[Start of section]

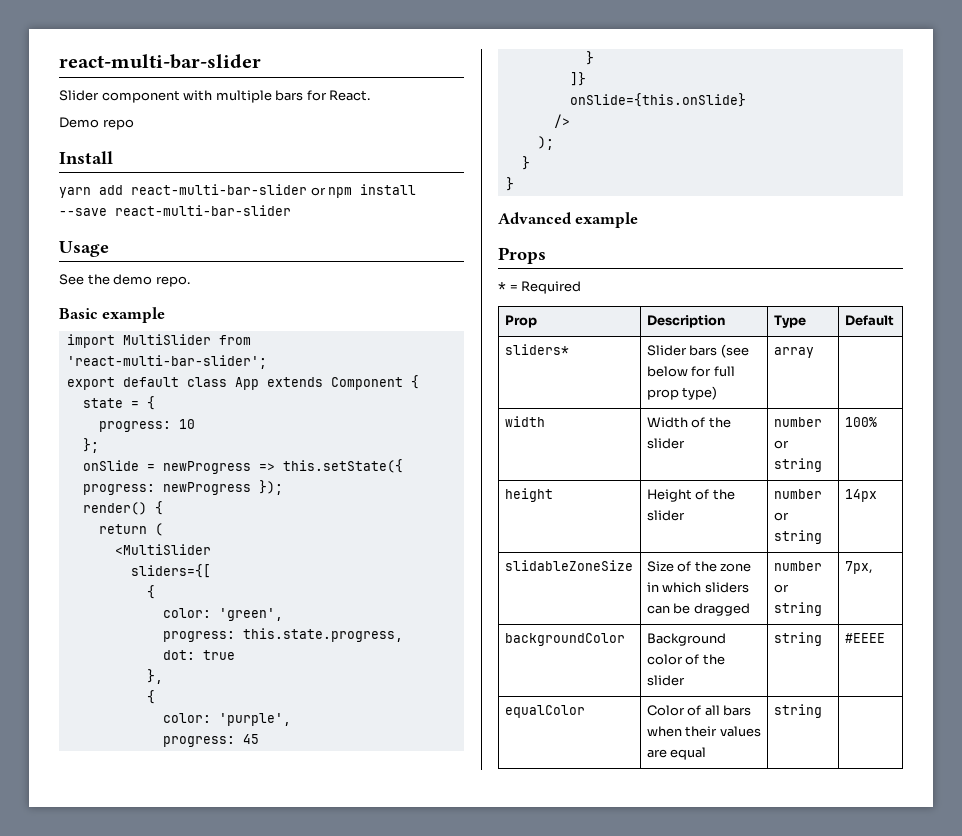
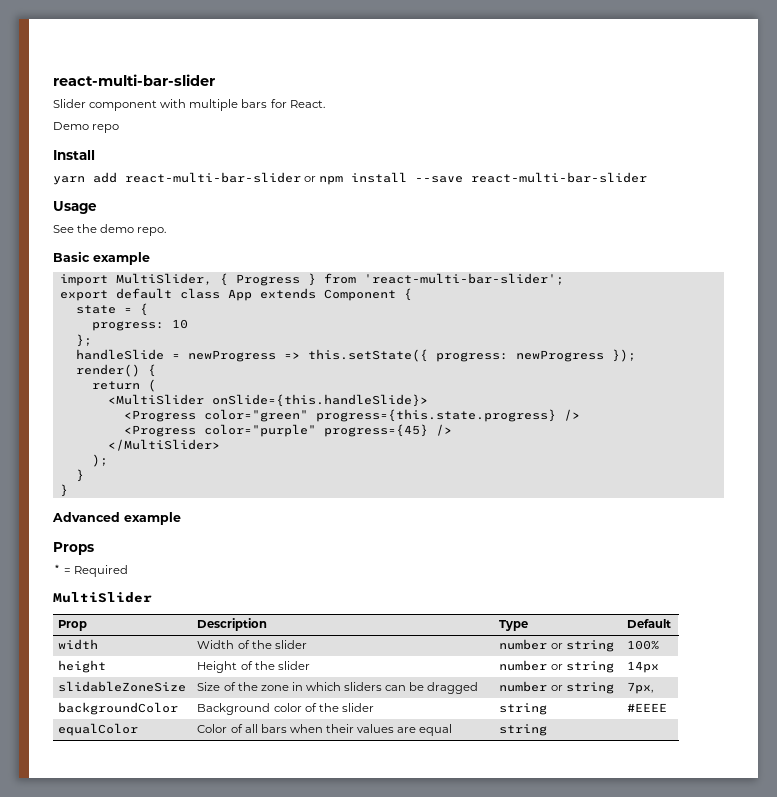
[122,334,211,345] MultiSlider -> [115,273,316,286] MultiSlider, { Progress }
[82,460,139,471] onSlide -> [75,349,164,360] handleSlide
[130,564,211,578] [146,585,155,599] [162,608,283,621] [162,628,403,642] [162,650,235,660] [146,669,163,684] [146,690,155,704] [162,713,291,726] [162,734,259,747] [585,51,594,65] [569,72,586,86] [569,93,746,107] [553,114,570,128] // sliders={[ // { // color: 'green', // progress: this.state.progress, // dot: true // }, // { // color: 'purple', // progress: 45 // } // ]} // onSlide={this.onSlide} // /> -> [211,394,428,407] [123,409,580,422] [123,424,452,437] [107,439,220,451] onSlide={this.handleSlide}> // <Progress color="green" progress={this.state.progress} /> // <Progress color="purple" progress={45} /> // </MultiSlider>
(582, 287) none -> [53,592,152,603] // MultiSlider
[504,344,569,355] [646,344,749,358] [646,366,735,377] [646,386,718,400] [773,347,814,358] // sliders* | Slider bars (see below for full prop type) | array | -> (672, 623) none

[End of section]

**PROBLEM TO WORK ON:** Copy each line above that contains the string "none".

**WRITTEN SOLUTION:**
(582, 287) none -> [53,592,152,603] // MultiSlider
[504,344,569,355] [646,344,749,358] [646,366,735,377] [646,386,718,400] [773,347,814,358] // sliders* | Slider bars (see below for full prop type) | array | -> (672, 623) none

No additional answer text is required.